Behind the Headlines the Jews in Nicaragua

May 11, 1979
See Original Daily Bulletin From This Date
Advertisement

A former secretary of the Jewish community in Managua, the capital of Nicaragua, reported that the 60 Jewish men, women and children remaining in that besieged Latin American country had no immediate plans to emigrate but admitted that if President Anastasia Somoza Debayle was defeated, problems for the remaining Jews, might be severe.

But Leonardo Hellenberg told the Jewish Telegraphic Agency in an interview that the Somoza regime was friendly to the remaining Nicaraguan Jews and pro-United States and that conditions for the Jews were stable under Somoza’s rule. Hellenberg gave the interview during a brief visit to this city, where he has relatives. He plans to return to Granada, Nicaragua, by the end of this month. He is now a stare manager in Granada, the country’s third largest city. He said there were some 10 Jews left in Granada and 50 in Managua.

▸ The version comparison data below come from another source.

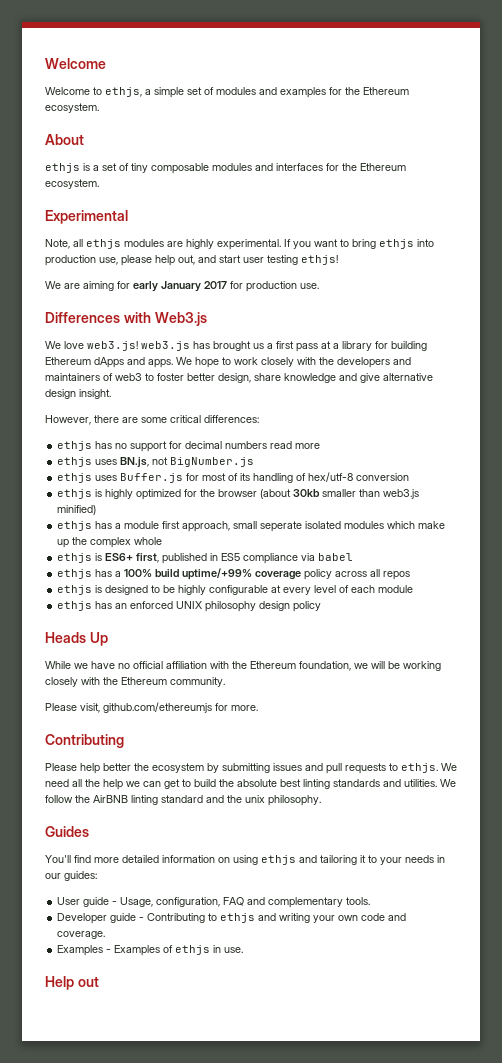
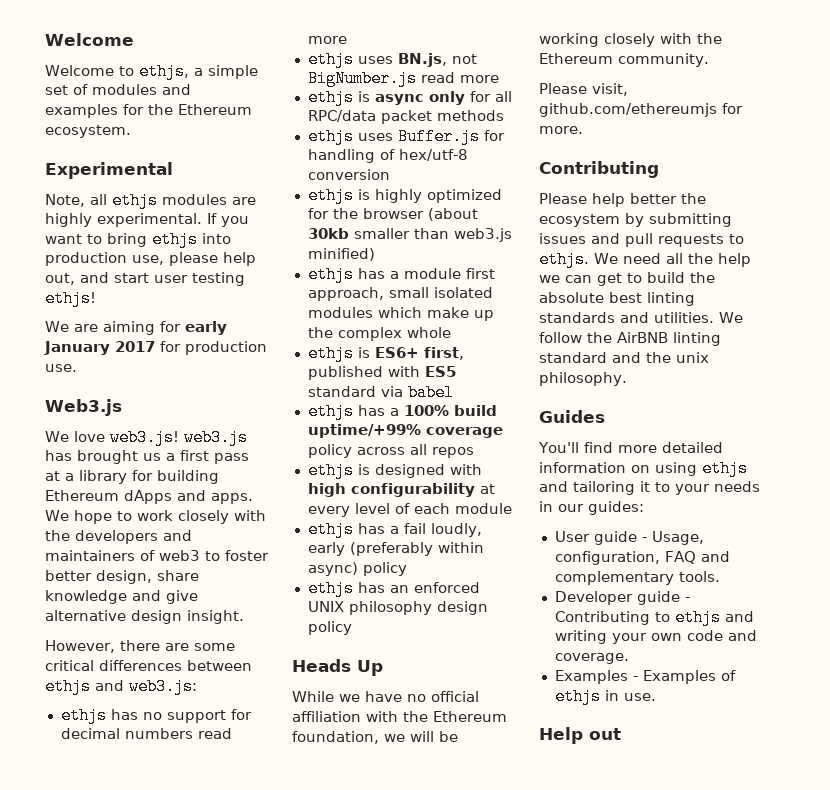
[45,134,84,145] [45,163,406,174] [45,179,99,189] // About // ethjs is a set of tiny composable modules and interfaces for the Ethereum ecosystem. -> (131, 131) none
[45,312,151,323] Differences with -> (77, 368) none
[204,415,259,423] differences: -> [99,660,252,671] [45,678,197,695] differences between ethjs and web3.js:
(255, 462) none -> [420,72,499,83] [307,89,512,106] [307,110,504,124] read more // ethjs is async only for all RPC/data packet methods
[202,473,251,481] most of its -> (505, 135) none
[260,521,303,532] seperate -> (429, 292) none
[210,553,299,564] in ES5 compliance -> [387,366,456,377] [307,386,376,397] with ES5 standard
[151,585,269,595] to be highly configurable -> [449,464,482,475] [307,483,475,497] with high configurability
(414, 589) none -> [307,521,482,538] [307,542,484,556] [307,562,407,576] // ethjs has a fail loudly, early (preferably within async) policy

Hellenberg said that more than 100 Jewish families had lived in Nicaragua in the 1950s, most of them having migrated from Europe after the Nazi regime was smashed, because Nicaragua was one of the few nations which had no quotas against Jewish refugees. He said one of the few grievances Sandanista rebels had against Nicaraguan Jews was the fact that Israel sold weapons to the Somoza regime. He said there is one synagogue in Nicaragua, Beth EI, in Managua, which has a guard during its use for Friday evening and High Holy Day services.

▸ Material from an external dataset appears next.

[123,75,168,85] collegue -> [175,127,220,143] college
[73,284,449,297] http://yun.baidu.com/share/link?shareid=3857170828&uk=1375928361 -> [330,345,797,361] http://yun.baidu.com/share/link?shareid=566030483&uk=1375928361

Hellenberg said that a couple of months ago, two of the Sandanista rebels came to the synagogue and placed a bomb there. The guard said they told him they had no grievance against him, only against the Jews and only because Israel sold weapons to the Somoza regime. He said loca police defused the bomb.

He said that after the aborted bomb attack on the synagogue, the Torah Scroll and Ark were removed to the home of one of the congregants and are kept there because they are not needed for Friday night services and there are no Saturday morning services. He said he expected the Scroll and Ark would be brought to the synagogue for the High Holy Days next fall but indicated that Nicaragua Jews were not certain of the future but remained hopeful.

Hellenberg said that most of the 50 remaining Jews in Managua had sent their wives and children to the United States and that many had purchased condominiums in south Florida. He said most of the children are now enrolled in American colleges and universities. Hellenberg stated that the wives regularly shuttled between Florida and Nicaragua and the husbands left their businesses in the hands of trusted non-Jews to visit their families in Florida.

ANTI-JEWISH INCIDENTS

He noted that the Palestine Liberation Organization and the Sandanistas had signed a mutual aid pact in Mexico City last September but that such incidents against Jews as have occurred came from the Sandanistas. In another incident, he said a textile factory belonging to a Jew was partly burned about two months ago in Managua. Hellenberg said the arson was committed by a dozen men who identified themselves as Sandanistas. He reported that the factory had not been repaired but that enough of the structure remained to allow the Jewish owner to continue to produce textiles.

He said those rebels also said they had set fire to the factory because of Israeli sales of weapons to the Somoza regime. About half of all textile factories in Nicaragua are owned by Jews and many of the textile stores in Granada are owned by Jews, Hellenberg said. In recent years, Chinese and Arab settlers had opened textile stores.

Hellenberg said that Nicaragua had not only opened its doors to Jews fleeing from Europe in the 1950s but that Somoza’s father, Anastasia Somoza Garcia, had arranged to make it possible for arms bought quietly in the United States to be transshipped to Palestine to enable the pre-State Jews to arm themselves for the War of Independence. He said this was a factor in Israeli weapons sales currently to Somoza. He added that it was widely known in Latin America that Brazil and Argentina also were selling weapons to the Somoza regime.

The 33-year-old Hellenberg said he was single and suggested this might be one of the reasons he found time to serve as a lay reader at the Beth EI Synagogue and to organize a non-Jewish boys baseball team which is affiliated with a league in Granada. He said enough Jews drove the 25 miles from Granada to make up a minyan for the Friday evening services. He said Nicaragua had never had a rabbi.